Bottom line: Missing technical security measures such as multi-factor authentication pose significant security risks and data breaches when executives deliberately block them for control purposes.
A CEO of a national service company with approximately 2,000 employees stored all usernames and passwords in plain text in an Excel spreadsheet on his desktop. Reason: He wanted to monitor employee email accounts and therefore also blocked multi-factor authentication.
Luke Irwin, CEO of Aegis Cybersecurity, reported to The Register a consulting case involving a company in the cleaning, security services, and industrial climbing sectors. The CEO maintained an Excel spreadsheet directly on his desktop containing the usernames and passwords of all employees in plain text.
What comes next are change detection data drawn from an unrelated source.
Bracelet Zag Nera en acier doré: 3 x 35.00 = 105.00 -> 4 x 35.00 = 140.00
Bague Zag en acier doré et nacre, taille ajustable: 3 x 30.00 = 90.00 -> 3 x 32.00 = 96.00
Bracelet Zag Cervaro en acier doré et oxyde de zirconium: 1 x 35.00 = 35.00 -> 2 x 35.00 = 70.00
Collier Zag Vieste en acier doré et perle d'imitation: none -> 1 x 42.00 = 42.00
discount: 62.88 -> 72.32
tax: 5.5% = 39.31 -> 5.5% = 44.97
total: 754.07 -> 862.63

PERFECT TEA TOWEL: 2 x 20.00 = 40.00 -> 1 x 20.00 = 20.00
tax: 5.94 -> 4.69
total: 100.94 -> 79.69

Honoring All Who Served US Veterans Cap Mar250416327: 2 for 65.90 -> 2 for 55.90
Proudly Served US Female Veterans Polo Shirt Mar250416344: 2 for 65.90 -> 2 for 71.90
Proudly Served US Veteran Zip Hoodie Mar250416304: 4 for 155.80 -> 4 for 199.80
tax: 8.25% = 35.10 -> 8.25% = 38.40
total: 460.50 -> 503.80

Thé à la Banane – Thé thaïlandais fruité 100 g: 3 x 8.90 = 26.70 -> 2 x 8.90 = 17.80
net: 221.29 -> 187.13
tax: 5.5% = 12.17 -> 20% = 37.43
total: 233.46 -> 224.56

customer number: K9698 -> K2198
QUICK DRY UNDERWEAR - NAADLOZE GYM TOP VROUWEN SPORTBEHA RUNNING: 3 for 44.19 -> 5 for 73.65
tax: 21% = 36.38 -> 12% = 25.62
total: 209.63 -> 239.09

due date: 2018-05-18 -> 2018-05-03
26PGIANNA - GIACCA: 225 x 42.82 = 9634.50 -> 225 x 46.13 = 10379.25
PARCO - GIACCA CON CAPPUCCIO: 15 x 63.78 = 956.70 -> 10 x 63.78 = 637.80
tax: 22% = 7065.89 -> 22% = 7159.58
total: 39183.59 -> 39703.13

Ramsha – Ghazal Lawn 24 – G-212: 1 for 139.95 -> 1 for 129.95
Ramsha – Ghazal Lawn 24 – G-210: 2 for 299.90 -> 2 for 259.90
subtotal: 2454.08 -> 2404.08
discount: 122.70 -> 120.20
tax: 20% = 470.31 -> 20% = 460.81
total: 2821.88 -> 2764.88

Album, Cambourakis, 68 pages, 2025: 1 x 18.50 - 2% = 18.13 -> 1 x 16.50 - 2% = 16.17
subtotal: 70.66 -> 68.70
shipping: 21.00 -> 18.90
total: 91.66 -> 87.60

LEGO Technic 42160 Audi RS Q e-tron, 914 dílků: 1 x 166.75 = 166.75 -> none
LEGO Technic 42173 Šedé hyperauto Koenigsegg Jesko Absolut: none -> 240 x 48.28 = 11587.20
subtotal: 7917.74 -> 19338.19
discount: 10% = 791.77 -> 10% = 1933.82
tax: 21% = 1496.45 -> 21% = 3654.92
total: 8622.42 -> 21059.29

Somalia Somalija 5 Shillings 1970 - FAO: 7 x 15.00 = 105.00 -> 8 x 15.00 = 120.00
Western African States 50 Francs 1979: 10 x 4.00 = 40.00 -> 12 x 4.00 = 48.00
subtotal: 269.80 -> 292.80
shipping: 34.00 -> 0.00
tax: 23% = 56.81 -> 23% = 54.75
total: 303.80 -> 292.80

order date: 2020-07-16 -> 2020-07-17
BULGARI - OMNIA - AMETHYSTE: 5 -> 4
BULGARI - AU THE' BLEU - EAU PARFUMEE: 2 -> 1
The background was a security incident in which confidential information was accidentally sent via email to the entire workforce. The CEO then spent a night logging into each individual account and manually deleting the message. To exercise this control in the future, he refused to implement multi-factor authentication, as it would have blocked his direct access—despite the fact that the company had already been compromised by a ransomware attack.
The consultants were only able to move the CEO to delete the password list after approximately four months by demonstrating administrative alternatives to him: The IT team could remove emails centrally using simple administrative commands without requiring passwords. In parallel, however, the CEO refused to enable multi-factor authentication. Subsequently, there were two further data breaches in which sensitive customer data was stolen.
According to Irwin, the rejection of fundamental security measures is not an isolated case. He also advised a company in the medical sector that rejected MFA on the grounds that the additional confirmation steps would make access too complicated for external consultants. Following the end of the consulting engagement, data from that company was found on darknet marketplaces.